> [REQUIREMENT] Would you please copy every line from the records that contains the word "results"?

> [DATA]
== Segment start ==

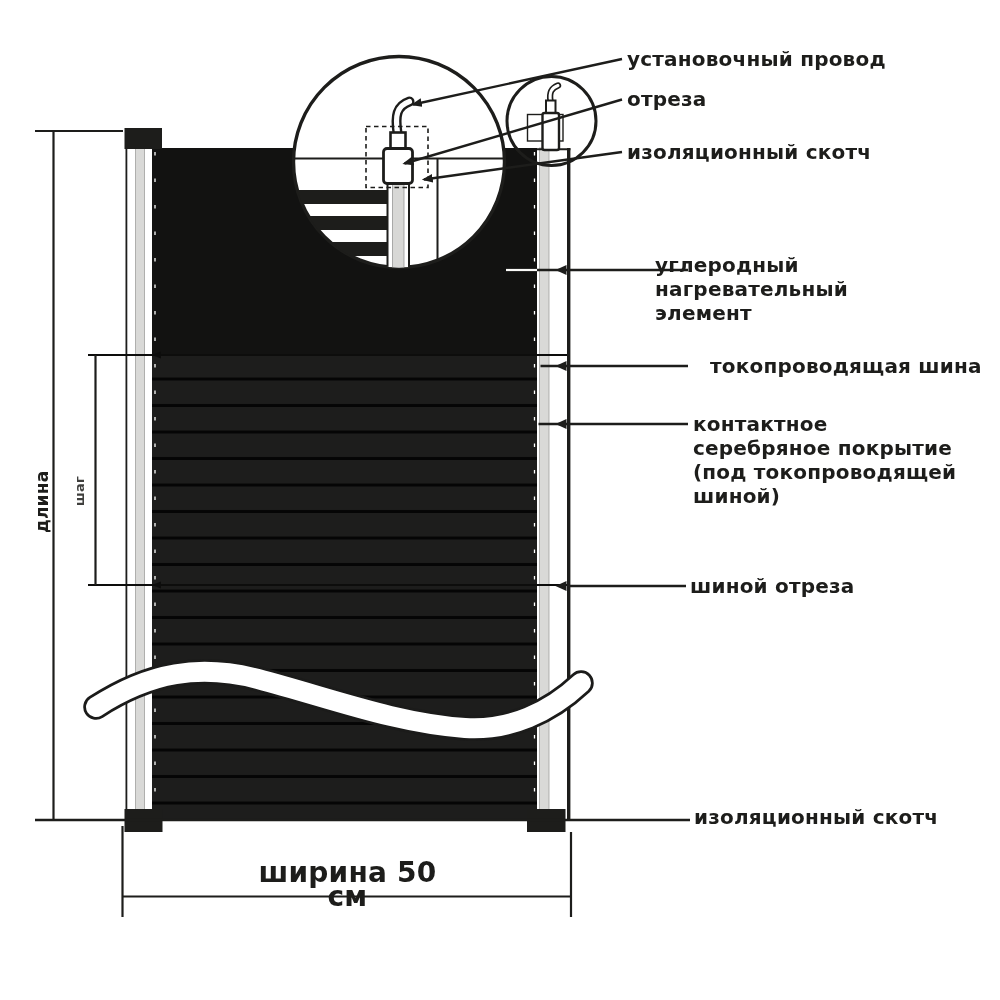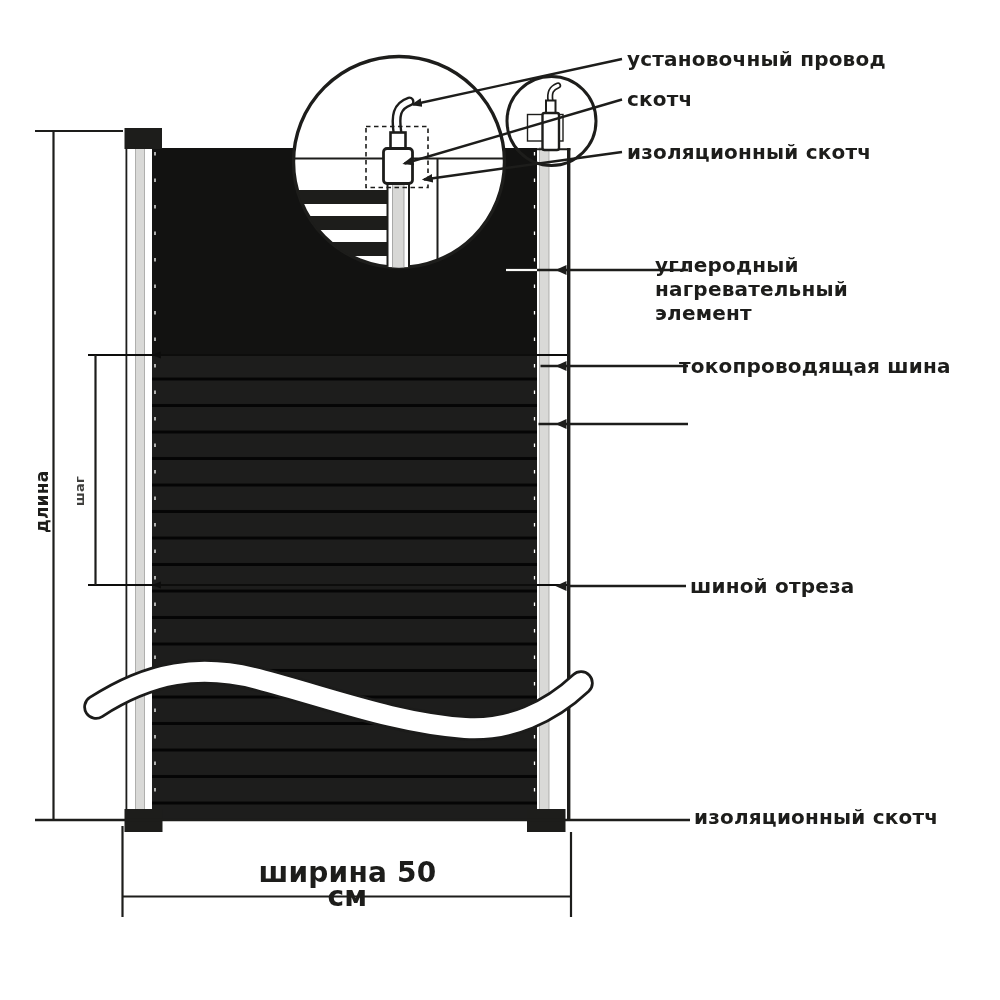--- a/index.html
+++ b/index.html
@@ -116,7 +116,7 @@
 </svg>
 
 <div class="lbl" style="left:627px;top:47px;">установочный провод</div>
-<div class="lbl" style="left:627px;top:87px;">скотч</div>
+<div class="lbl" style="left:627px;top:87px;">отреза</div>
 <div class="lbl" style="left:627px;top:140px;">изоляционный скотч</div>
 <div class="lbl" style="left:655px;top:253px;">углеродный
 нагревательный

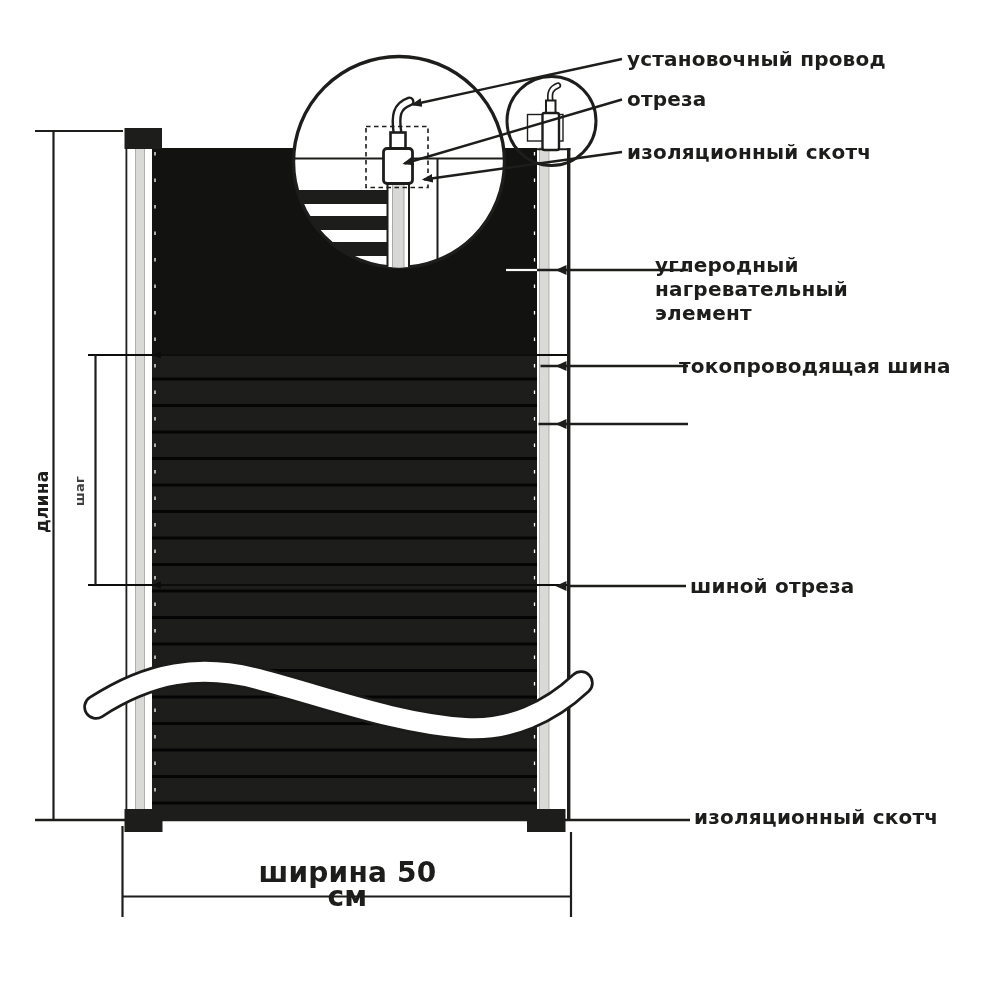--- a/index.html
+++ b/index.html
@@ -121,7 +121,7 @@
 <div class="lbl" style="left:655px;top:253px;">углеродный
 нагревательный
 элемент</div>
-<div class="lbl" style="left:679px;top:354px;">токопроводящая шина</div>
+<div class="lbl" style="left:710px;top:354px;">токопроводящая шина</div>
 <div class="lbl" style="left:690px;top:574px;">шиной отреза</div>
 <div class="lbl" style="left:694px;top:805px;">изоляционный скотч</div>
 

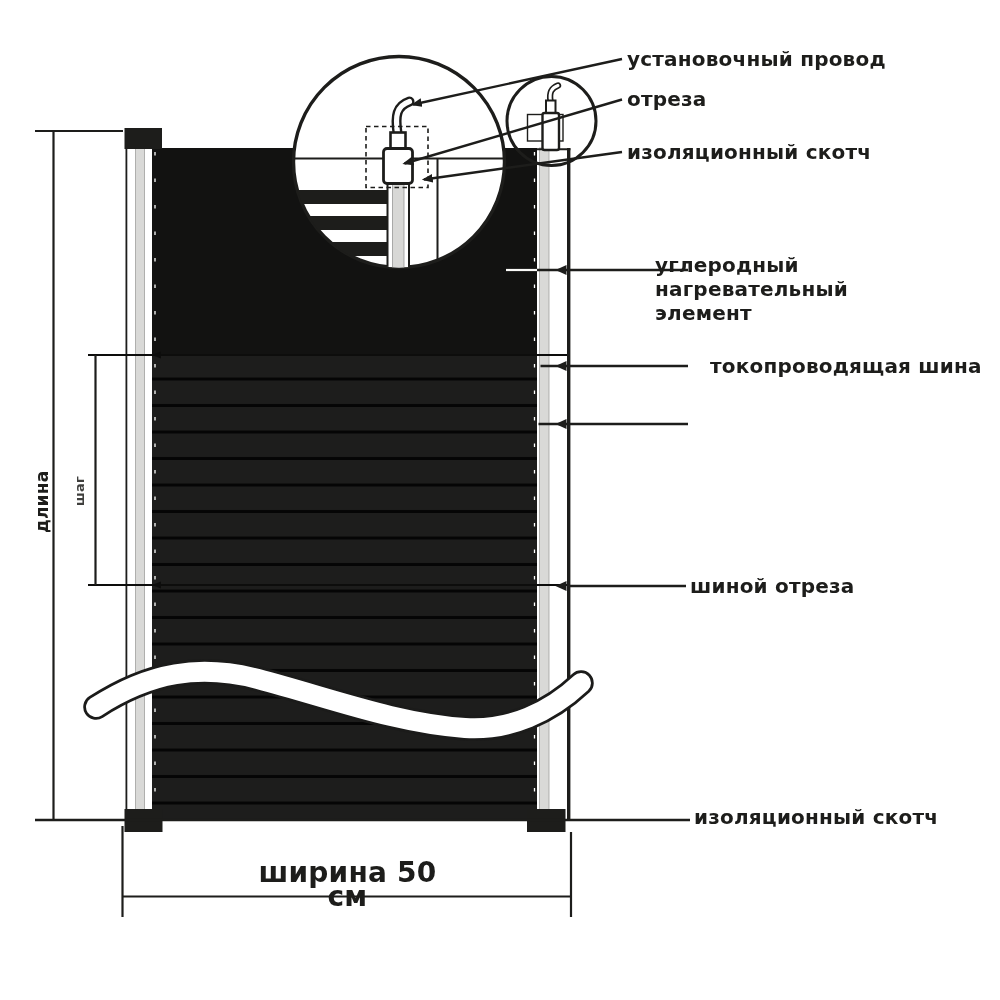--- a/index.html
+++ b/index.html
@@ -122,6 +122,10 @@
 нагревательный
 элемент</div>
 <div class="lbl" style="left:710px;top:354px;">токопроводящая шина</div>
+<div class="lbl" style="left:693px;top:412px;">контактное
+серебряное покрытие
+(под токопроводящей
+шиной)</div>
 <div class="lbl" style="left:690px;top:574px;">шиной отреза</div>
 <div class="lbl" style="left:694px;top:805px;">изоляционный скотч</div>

== Segment end ==
== Segment start ==

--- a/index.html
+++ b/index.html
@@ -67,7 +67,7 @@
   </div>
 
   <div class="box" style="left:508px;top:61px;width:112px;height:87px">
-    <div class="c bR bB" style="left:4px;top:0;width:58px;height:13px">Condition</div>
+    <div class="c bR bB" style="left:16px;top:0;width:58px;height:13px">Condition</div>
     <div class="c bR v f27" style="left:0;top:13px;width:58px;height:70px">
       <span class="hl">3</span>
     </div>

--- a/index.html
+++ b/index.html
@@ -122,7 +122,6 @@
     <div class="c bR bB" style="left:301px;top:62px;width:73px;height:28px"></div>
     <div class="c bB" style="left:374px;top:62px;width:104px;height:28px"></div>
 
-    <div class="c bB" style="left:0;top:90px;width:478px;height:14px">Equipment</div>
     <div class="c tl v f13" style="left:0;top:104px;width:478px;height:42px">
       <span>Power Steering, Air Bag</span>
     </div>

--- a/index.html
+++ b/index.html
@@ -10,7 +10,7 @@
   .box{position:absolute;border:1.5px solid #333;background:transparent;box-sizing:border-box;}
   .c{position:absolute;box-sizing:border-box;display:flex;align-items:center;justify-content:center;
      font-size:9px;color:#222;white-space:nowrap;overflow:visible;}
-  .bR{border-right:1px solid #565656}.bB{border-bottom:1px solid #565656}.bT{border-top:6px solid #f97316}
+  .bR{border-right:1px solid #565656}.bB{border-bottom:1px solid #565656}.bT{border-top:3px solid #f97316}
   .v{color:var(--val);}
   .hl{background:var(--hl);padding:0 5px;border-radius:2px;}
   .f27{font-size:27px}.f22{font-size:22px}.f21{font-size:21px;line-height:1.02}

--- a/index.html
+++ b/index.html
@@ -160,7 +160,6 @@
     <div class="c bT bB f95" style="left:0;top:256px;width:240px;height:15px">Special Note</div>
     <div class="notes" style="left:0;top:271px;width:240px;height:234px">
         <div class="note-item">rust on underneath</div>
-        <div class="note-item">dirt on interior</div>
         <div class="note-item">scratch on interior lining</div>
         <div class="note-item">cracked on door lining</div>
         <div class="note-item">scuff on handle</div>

== Segment end ==
== Segment start ==

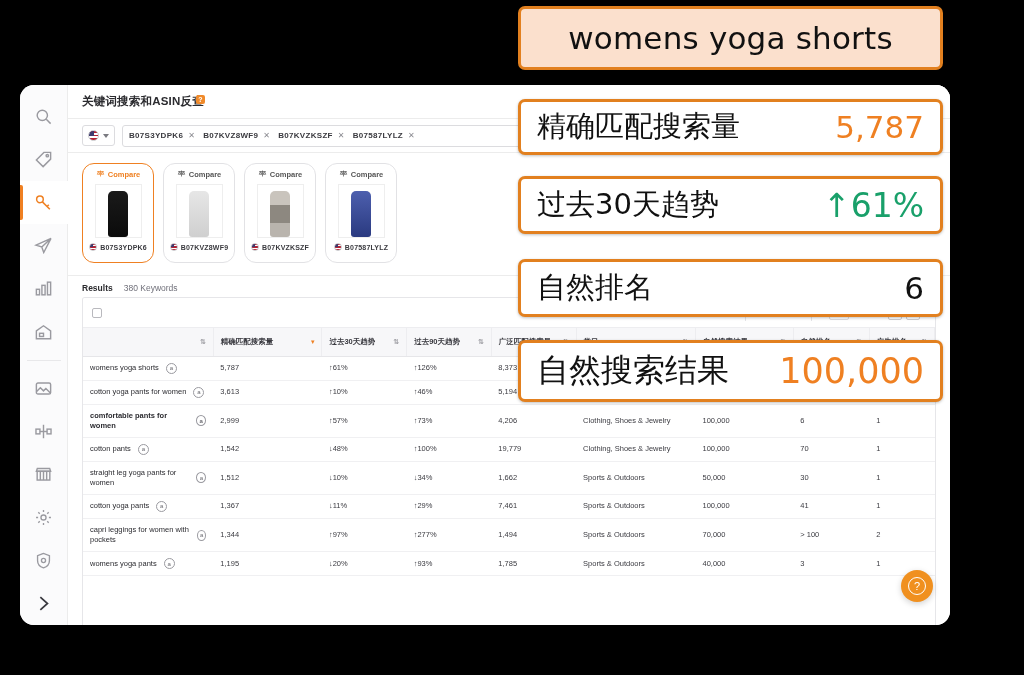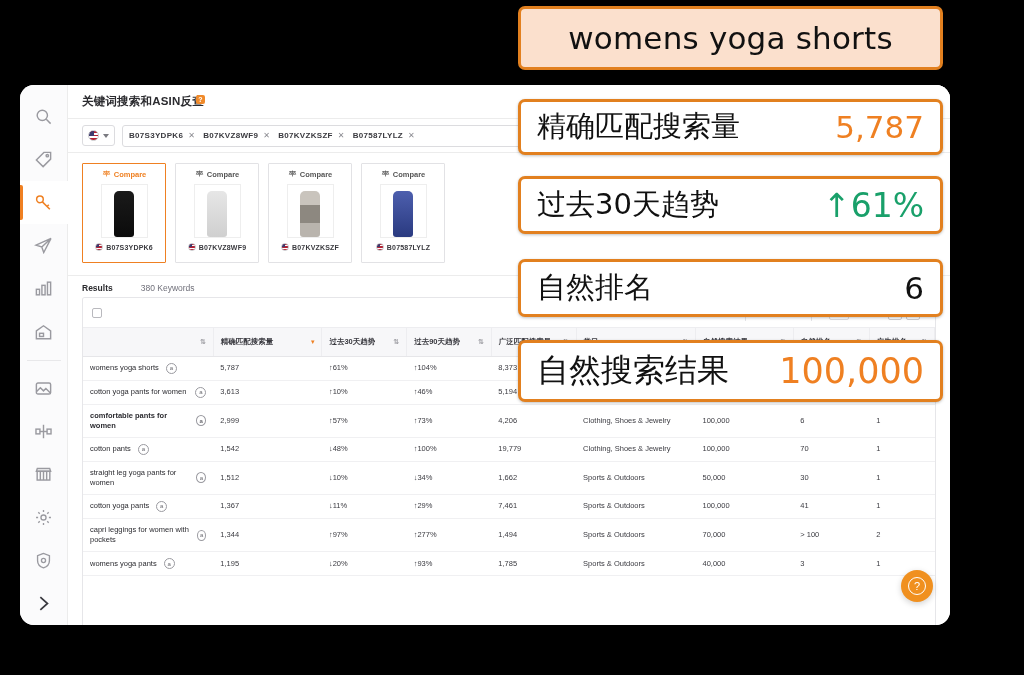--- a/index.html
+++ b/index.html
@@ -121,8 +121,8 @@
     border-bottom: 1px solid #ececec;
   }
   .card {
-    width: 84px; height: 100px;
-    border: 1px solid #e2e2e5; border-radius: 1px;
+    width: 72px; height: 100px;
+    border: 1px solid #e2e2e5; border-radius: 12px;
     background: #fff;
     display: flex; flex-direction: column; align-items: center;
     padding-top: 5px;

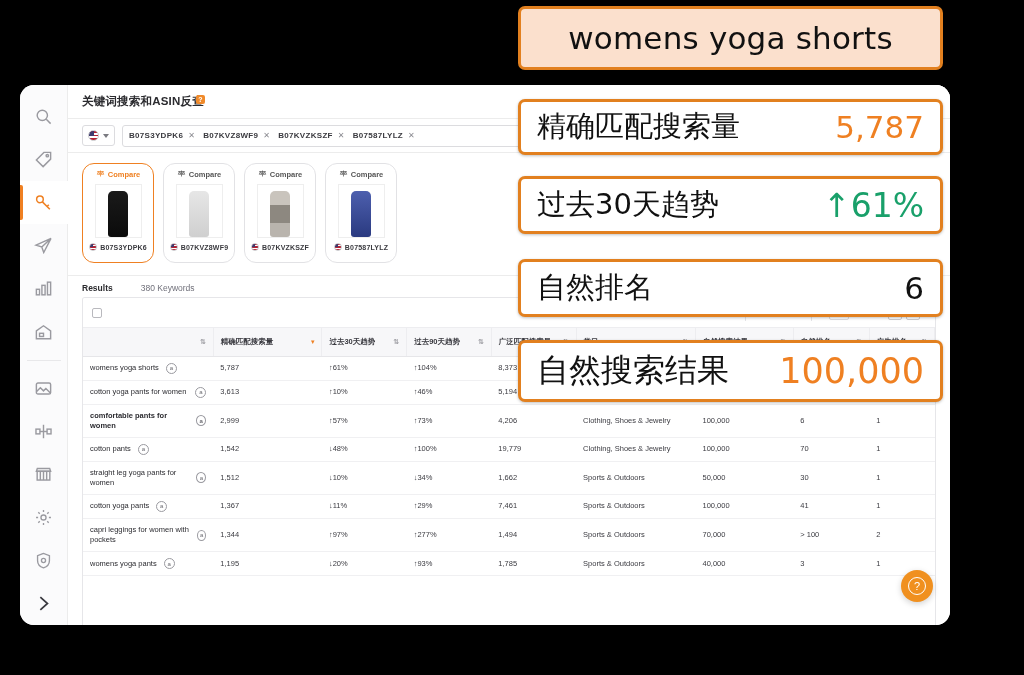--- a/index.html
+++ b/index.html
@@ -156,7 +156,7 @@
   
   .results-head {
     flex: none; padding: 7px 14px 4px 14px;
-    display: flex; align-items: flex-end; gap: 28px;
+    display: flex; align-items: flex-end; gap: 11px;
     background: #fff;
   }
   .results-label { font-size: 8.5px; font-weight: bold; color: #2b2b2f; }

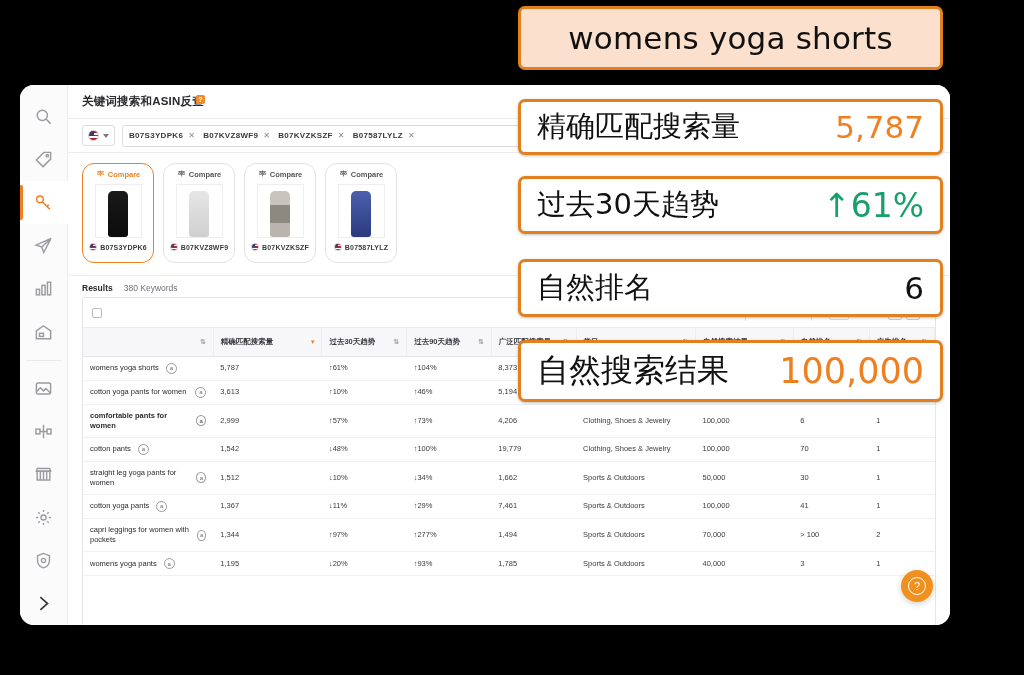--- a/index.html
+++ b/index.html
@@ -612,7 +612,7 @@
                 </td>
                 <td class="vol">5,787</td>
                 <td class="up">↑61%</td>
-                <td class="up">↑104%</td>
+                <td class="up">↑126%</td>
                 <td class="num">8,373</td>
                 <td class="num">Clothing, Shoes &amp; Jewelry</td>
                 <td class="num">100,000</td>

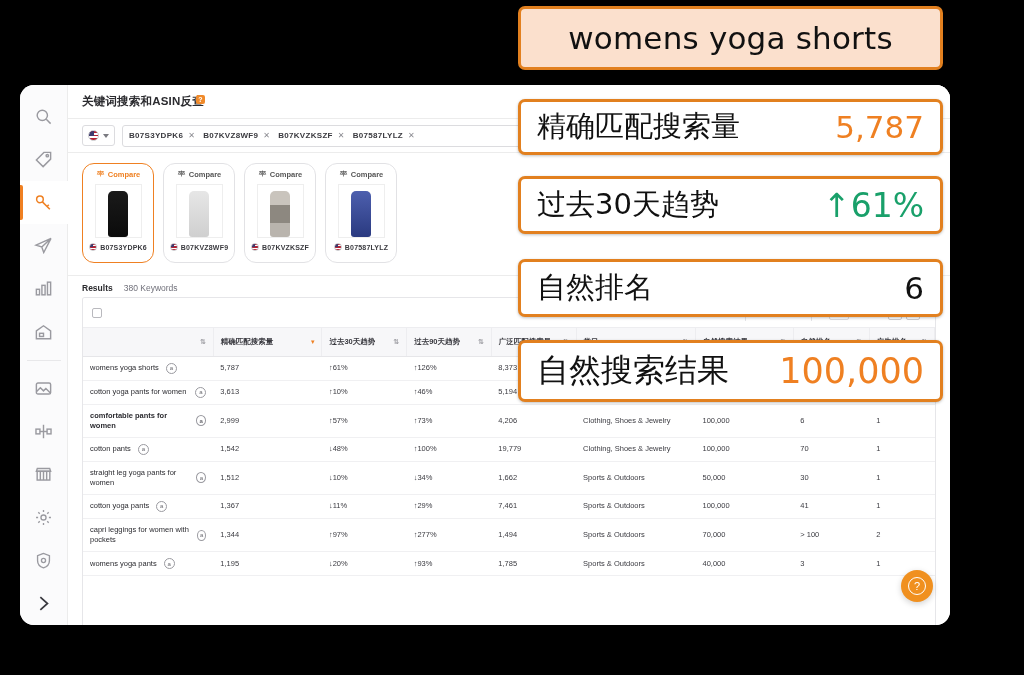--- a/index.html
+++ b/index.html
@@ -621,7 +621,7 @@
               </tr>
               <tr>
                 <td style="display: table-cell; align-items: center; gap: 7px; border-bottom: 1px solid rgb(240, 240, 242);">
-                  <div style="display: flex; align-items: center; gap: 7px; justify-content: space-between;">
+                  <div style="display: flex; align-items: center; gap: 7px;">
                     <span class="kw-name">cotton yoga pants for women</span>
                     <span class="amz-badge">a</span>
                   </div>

== Segment end ==

> [SOLVED EXERCISE]
   .results-head {
   .results-label { font-size: 8.5px; font-weight: bold; color: #2b2b2f; }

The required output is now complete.